Machine Learning Types: Hands-On Exercises

Supervised vs Unsupervised & Classification vs Regression

DATA4800 - Artificial Intelligence and Machine Learning

Learning Objectives

Exercise 1: Basic Identification

Instructions: For each scenario below, identify:

  1. Is this supervised or unsupervised learning?
  2. If supervised, is it classification or regression?

Scenario 1.1

A bank wants to automatically approve or reject loan applications based on applicant's credit score, income, and employment history. They have 10,000 historical applications with known outcomes.

Hint: Do we have target labels (known outcomes) from the past?

Scenario 1.2

An e-commerce company wants to understand different types of customers based on their browsing behavior, purchase patterns, and demographics. They don't know what customer groups exist.

Hint: Are we trying to discover hidden patterns without known labels?

Scenario 1.3

A real estate company wants to estimate the selling price of houses based on size, location, age, and number of bedrooms. They have sales data from the past 5 years.

Hint: Are we predicting a continuous numerical value?
Exercise 2: Making Predictions with Simple Rules

Instructions: You will use existing data to make predictions about new cases using simple rules. No complex algorithms needed - just logical thinking!

🎯 Example: How to Make Rule-Based Decisions

Sample Data - Student Grade Prediction:

Student Study Hours Attendance % Previous Test Final Grade
Alice 8 95% 85 A
Bob 3 70% 60 C
Carol 6 88% 78 B
David 2 60% 45 D

Example Rules I can create:

  • Rule 1: If Study Hours ≥ 7 AND Attendance ≥ 90% → Grade A
  • Rule 2: If Study Hours ≤ 3 AND Previous Test ≤ 60 → Grade C or D
  • Rule 3: If Study Hours = 5-6 AND Attendance ≥ 80% → Grade B

New Student to Predict: Emma: 7 Study Hours, 92% Attendance, Previous Test: 82

My Prediction: Grade A (because she meets Rule 1: Study Hours ≥ 7 AND Attendance ≥ 90%)

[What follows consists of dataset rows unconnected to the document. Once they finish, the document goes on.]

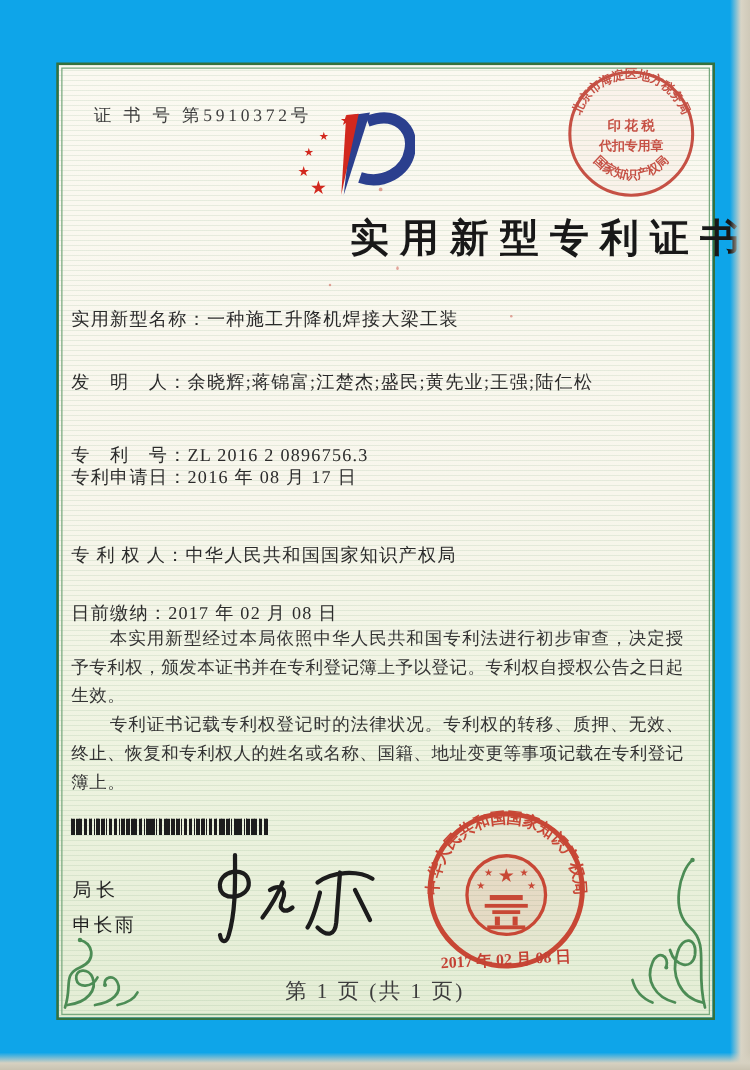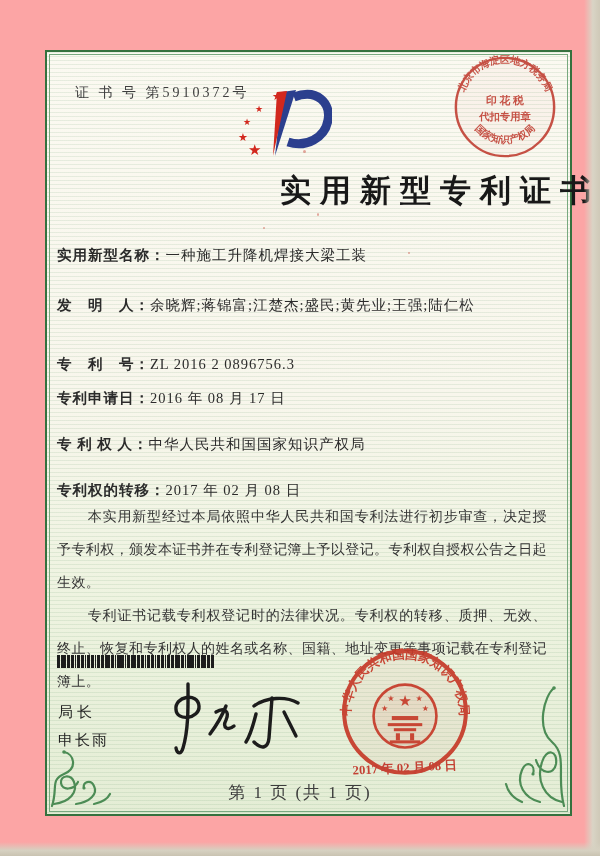--- a/index.html
+++ b/index.html
@@ -1,18 +1,18 @@
 <!DOCTYPE html>
 <html><head>
 <meta charset="utf-8">
 <style>
   html,body{margin:0;padding:0;background:#e8e4d8;}
   .page{
     position:relative;width:600px;height:856px;margin:0 auto;overflow:hidden;
-    background:#fca5a5;
+    background:#0ea5e9;
     font-family:"Liberation Serif","DejaVu Serif",serif;
     color:#2e2e2e;
   }
   .scan-edge-right{position:absolute;top:0;right:0;width:16px;height:100%;
     background:linear-gradient(90deg,rgba(216,212,198,0) 0%,#d9d4c5 55%,#cfc9b8 100%);}
   .scan-edge-bottom{position:absolute;left:0;bottom:0;width:100%;height:14px;
     background:linear-gradient(180deg,rgba(216,212,198,0) 0%,#d6d1c1 60%,#c9c3b1 100%);}
   
   .frame{
     position:absolute;left:45px;top:50px;width:527px;height:766px;
@@ -24,24 +24,24 @@
   .frame-inner-line{position:absolute;inset:2px;border:1px solid #78a97f;pointer-events:none;}
   .cert-no{position:absolute;left:75px;top:84px;font-size:14px;letter-spacing:3px;color:#3d3d3d;}
   .logo{position:absolute;left:232px;top:84px;width:100px;height:82px;}
   .stamp{position:absolute;left:448px;top:50px;width:114px;height:114px;opacity:.88;}
   .title{
     position:absolute;left:0;top:170px;width:600px;margin:0;text-align:right;
     font-size:31px;font-weight:bold;letter-spacing:9px;text-indent:9px;color:#181818;
   }
   .fields{position:absolute;left:57px;top:246px;width:500px;}
   .field{position:absolute;left:0;font-size:14.5px;letter-spacing:1px;white-space:nowrap;color:#2b2b2b;}
-  .f0{top:0px;} .f1{top:50px;} .f2{top:97px;margin-top:12px;} .f3{top:143px;} .f4{top:189px;} .f5{top:235px;}
-  .flabel{color:#2b2b2b;font-weight:bold;}
+  .f0{top:0px;} .f1{top:50px;} .f2{top:97px;margin-top:12px;} .f3{top:126px;} .f4{top:189px;} .f5{top:235px;}
+  .flabel{color:#2b2b2b;}
   .paras{position:absolute;left:57px;top:500px;width:490px;}
-  .para{margin:0;font-size:14px;line-height:33px;text-indent:2.2em;letter-spacing:0.4px;
+  .para{margin:0;font-size:14px;line-height:23px;text-indent:2.2em;letter-spacing:0.4px;
     color:#343434;text-align:justify;}
   .barcode{position:absolute;left:57px;top:655px;width:158px;height:13px;
     background:
       repeating-linear-gradient(90deg,#1d1d1d 0 1px,transparent 1px 2px),
       repeating-linear-gradient(90deg,#1d1d1d 0 2px,transparent 2px 5px),
       repeating-linear-gradient(90deg,#1d1d1d 0 1px,transparent 1px 7px);}
   .officer-title{position:absolute;left:58px;top:703px;font-size:15px;letter-spacing:4px;color:#1f1f1f;
     font-family:"Liberation Sans","DejaVu Sans",sans-serif;}
   .officer-name{position:absolute;left:58px;top:731px;font-size:15px;letter-spacing:2px;color:#1f1f1f;
     font-family:"Liberation Sans","DejaVu Sans",sans-serif;}
@@ -113,21 +113,21 @@
     <div class="field f2">
       <span class="flabel">专　利　号：</span><span class="fvalue">ZL 2016 2 0896756.3</span>
     </div>
     <div class="field f3">
       <span class="flabel">专利申请日：</span><span class="fvalue">2016 年 08 月 17 日</span>
     </div>
     <div class="field f4">
       <span class="flabel">专 利 权 人：</span><span class="fvalue">中华人民共和国国家知识产权局</span>
     </div>
     <div class="field f5">
-      <span class="flabel">专利权的转移：</span><span class="fvalue">2017 年 02 月 08 日</span>
+      <span class="flabel">日前缴纳：</span><span class="fvalue">2017 年 02 月 08 日</span>
     </div>
   </div>
 
   <div class="paras">
     <p class="para">本实用新型经过本局依照中华人民共和国专利法进行初步审查，决定授予专利权，颁发本证书并在专利登记簿上予以登记。专利权自授权公告之日起生效。</p>
     <p class="para">专利证书记载专利权登记时的法律状况。专利权的转移、质押、无效、终止、恢复和专利权人的姓名或名称、国籍、地址变更等事项记载在专利登记簿上。</p>
   </div>
 
   <div class="barcode"></div>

Dataset 2.1: Sales Performance Classification

Business Goal: Predict whether a new product will have High, Medium, or Low sales performance.

Product ID Season Marketing Spend Price Competitor Price Sales Performance
P001 Summer $5,000 $29.99 $34.99 Medium
P002 Winter $8,000 $49.99 $45.99 Low
P003 Fall $3,000 $19.99 $22.99 High
P004 Spring $6,000 $39.99 $41.99 Medium
P005 Summer $7,500 $24.99 $28.99 High
P006 Winter $2,000 $59.99 $55.99 Low

NEW PRODUCT: P007 - Season: Spring, Marketing: $4,500, Price: $34.99, Competitor Price: $38.99

Dataset 2.2: Customer Segmentation

Business Goal: Group customers into 2 types and predict which group a new customer belongs to.

Customer ID Age Income Purchases/Year Time on Site
C001 25 $45,000 12 15 min
C002 34 $75,000 8 22 min
C003 19 $25,000 3 5 min
C004 42 $95,000 15 18 min
C005 28 $55,000 6 8 min

NEW CUSTOMER: C006 - Age: 38, Income: $68,000, Purchases/Year: 11, Time on Site: 20 min

Dataset 2.3: Email Classification

Business Goal: Predict the category of a new email.

Email ID Contains "Free"? Contains "Click"? From Known Sender? Category
E001 Yes Yes No Spam
E002 No No Yes Important
E003 Yes No Yes Promotional
E004 No Yes No Spam
E005 No No Yes Important
E006 Yes Yes Yes Promotional

NEW EMAIL: E007 - Contains "Free": No, Contains "Click": Yes, From Known Sender: Yes

Exercise 3: Business Decision Framework

Decision Framework

Machine Learning Decision Framework

Scenario 3.1: Healthcare Analytics

A hospital wants to improve patient care and operational efficiency. They have patient data including demographics, medical history, treatment costs, length of stay, and patient satisfaction scores.

Multiple Questions to Explore:

  1. "What types of patients do we treat?" (Unknown patient groups)
  2. "Will this patient be readmitted within 30 days?" (Yes/No)
  3. "How much will this patient's treatment cost?" (Dollar amount)
Question 3.1a Analysis: "What types of patients do we treat?"
Question 3.1b Analysis: "Will this patient be readmitted within 30 days?"
Question 3.1c Analysis: "How much will this patient's treatment cost?"